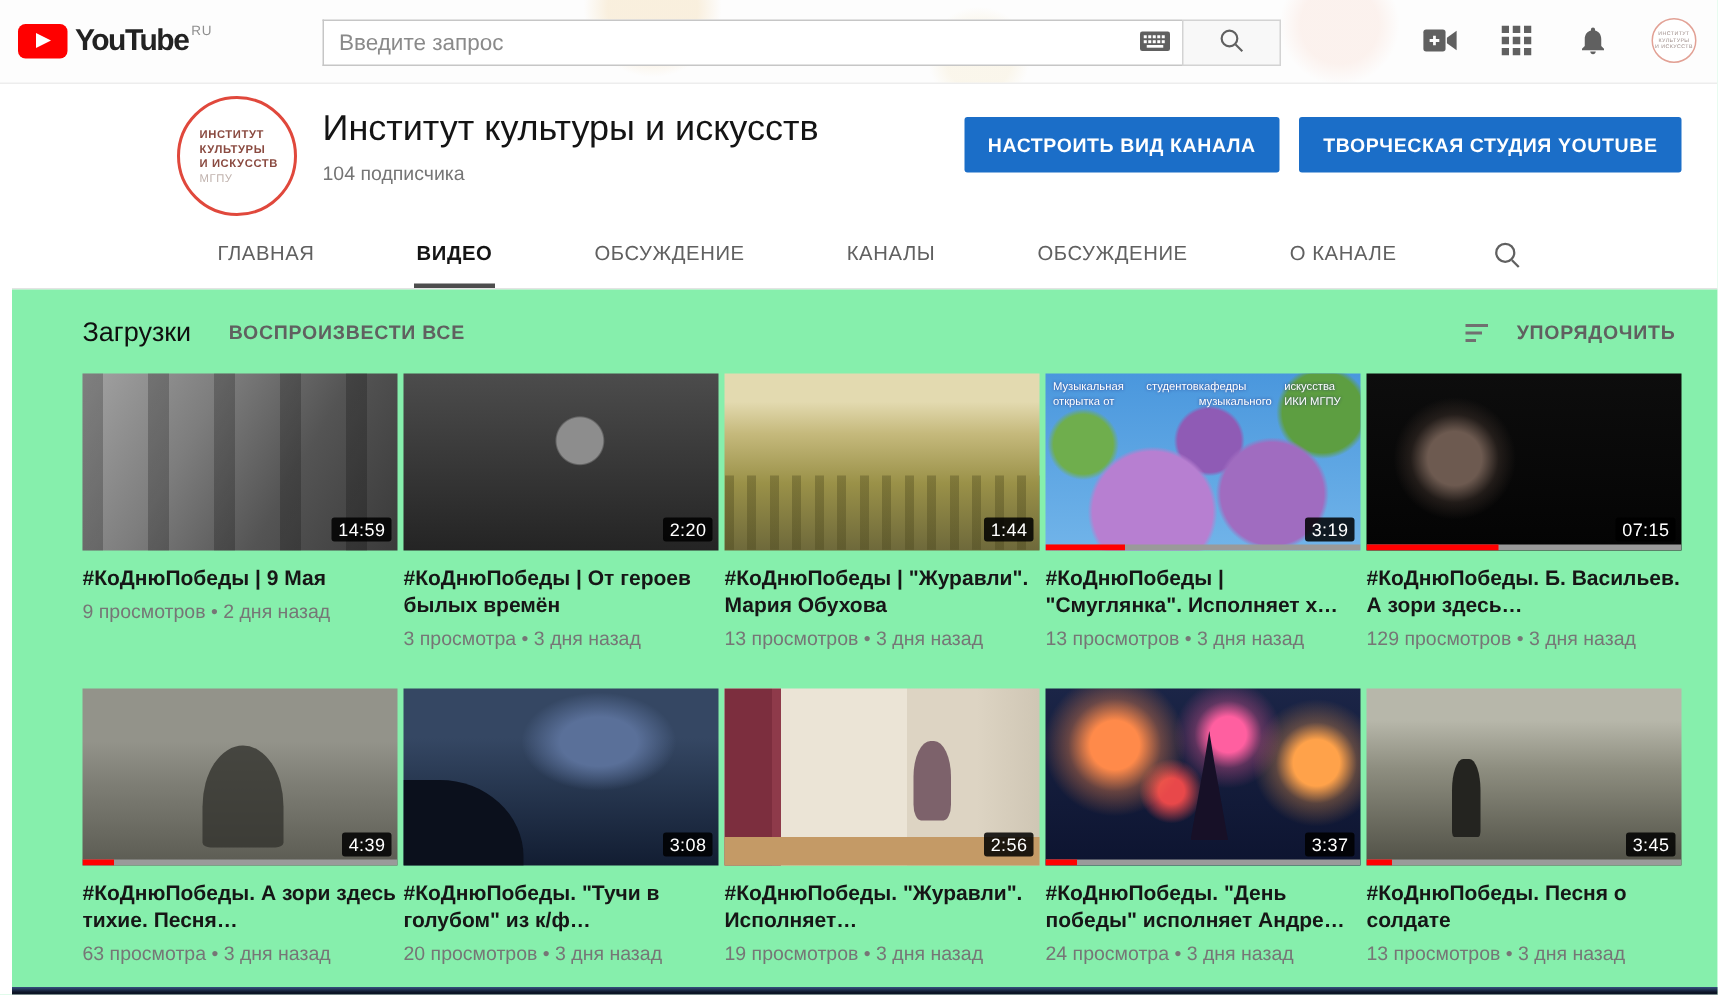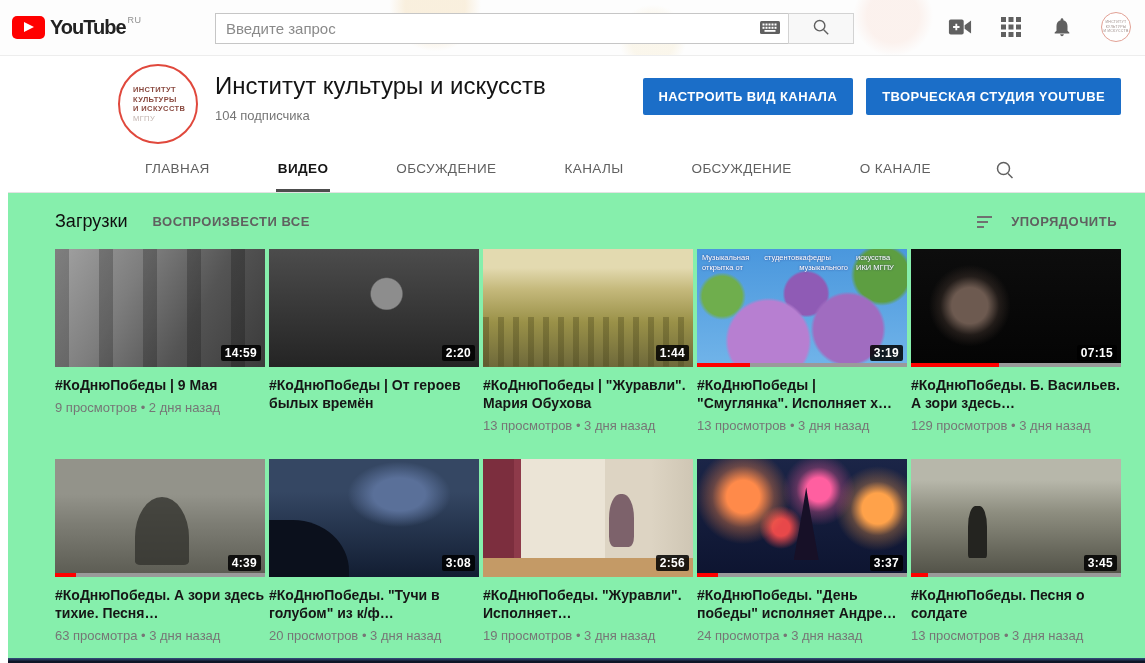--- a/index.html
+++ b/index.html
@@ -74,7 +74,7 @@
   .card { width:210px; height:210px; cursor:pointer; }
   .thumb { position:relative; width:210px; height:118px; overflow:hidden; background:#ccc; }
   .duration { position:absolute; right:4px; bottom:6px; background:rgba(0,0,0,.85); color:#fff;
-    font-size:12px; font-weight:700; padding:1px 4px; border-radius:2px; letter-spacing:.3px; }
+    font-size:12px; font-weight:400; padding:1px 4px; border-radius:2px; letter-spacing:.3px; }
   .progress { position:absolute; left:0; right:0; bottom:0; height:4px; background:#9a9a9a; display:none; }
   .progress-fill { height:100%; background:#ff0000; }
   .overlay-lines { position:absolute; left:5px; top:4px; display:none; flex-direction:row; }

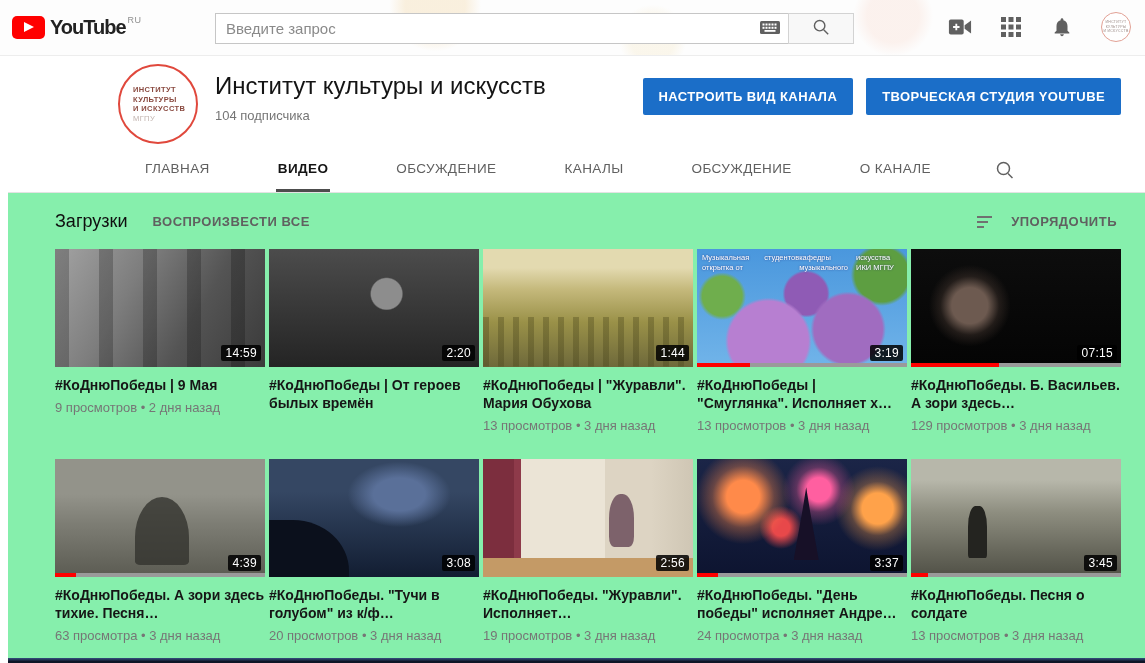--- a/index.html
+++ b/index.html
@@ -269,6 +269,7 @@
 
     </div>
     <div class="card-title">#КоДнюПобеды | От героев былых времён</div>
+    <div class="card-meta">3 просмотра • 3 дня назад</div>
   </div>
         <div class="card">
     <div class="thumb t3">

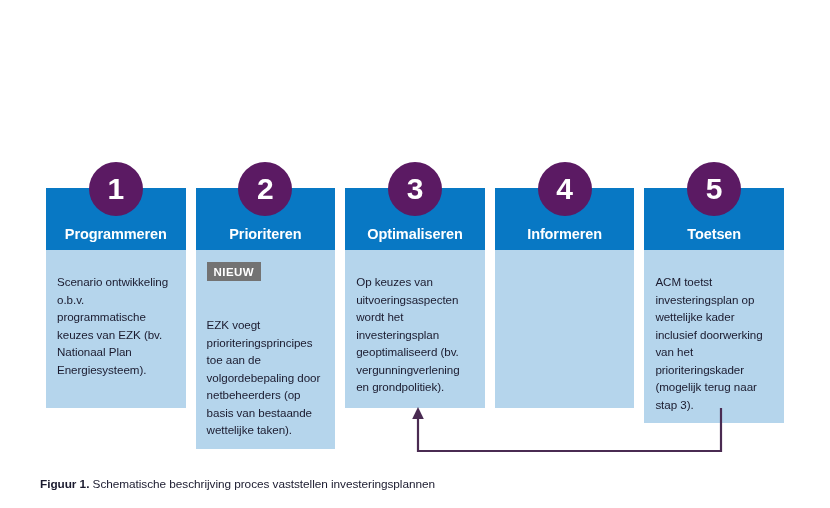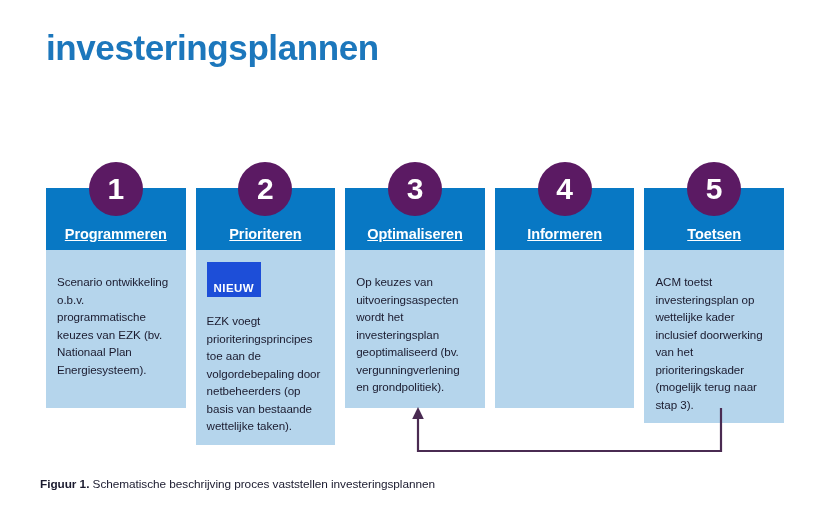--- a/index.html
+++ b/index.html
@@ -144,7 +144,6 @@
 <div id="figure-root">
 
   <div class="title-block">
-    <div class="title-line">investeringsplannen</div>
   </div>
 
   <div class="columns">

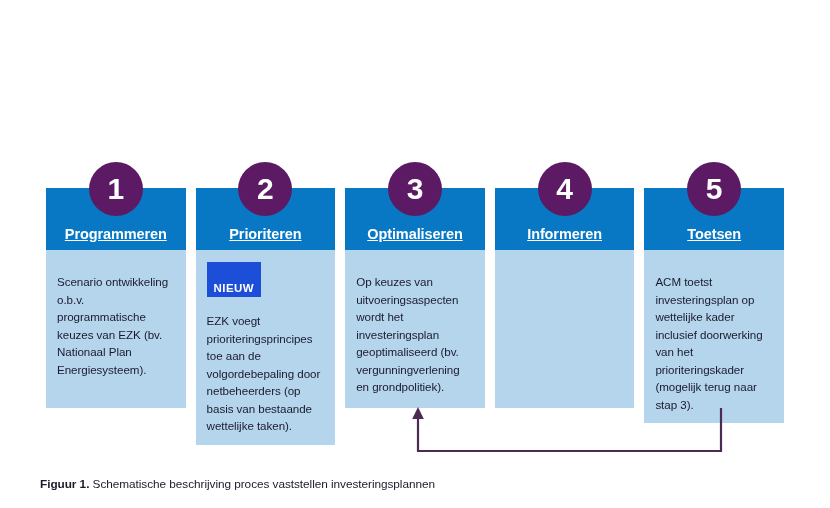--- a/index.html
+++ b/index.html
@@ -70,7 +70,6 @@
     font-weight: bold;
     letter-spacing: -0.1px;
     white-space: nowrap;
-    text-decoration: underline;
   }
 
   .badge-circle {

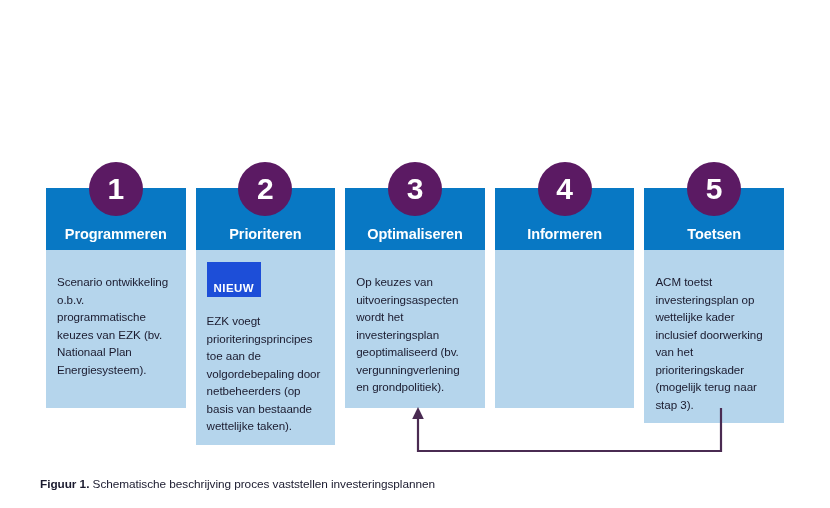--- a/index.html
+++ b/index.html
@@ -100,13 +100,13 @@
   }
   .nieuw-badge {
     display: inline-block;
-    background: #1d4ed8;
+    background: #737373;
     color: #ffffff;
     font-size: 11.5px;
     font-weight: bold;
     letter-spacing: 0.4px;
-    padding: 20px 7px 3px 7px;
-    margin-bottom: 4px;
+    padding: 4px 7px 3px 7px;
+    margin-bottom: 24px;
   }
   .col-text {
     color: #1A1A2E;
+===+
▶ Assignment
Look over the entries above and say how many lines contain "position"; give only the number.

▶ Problem solution
4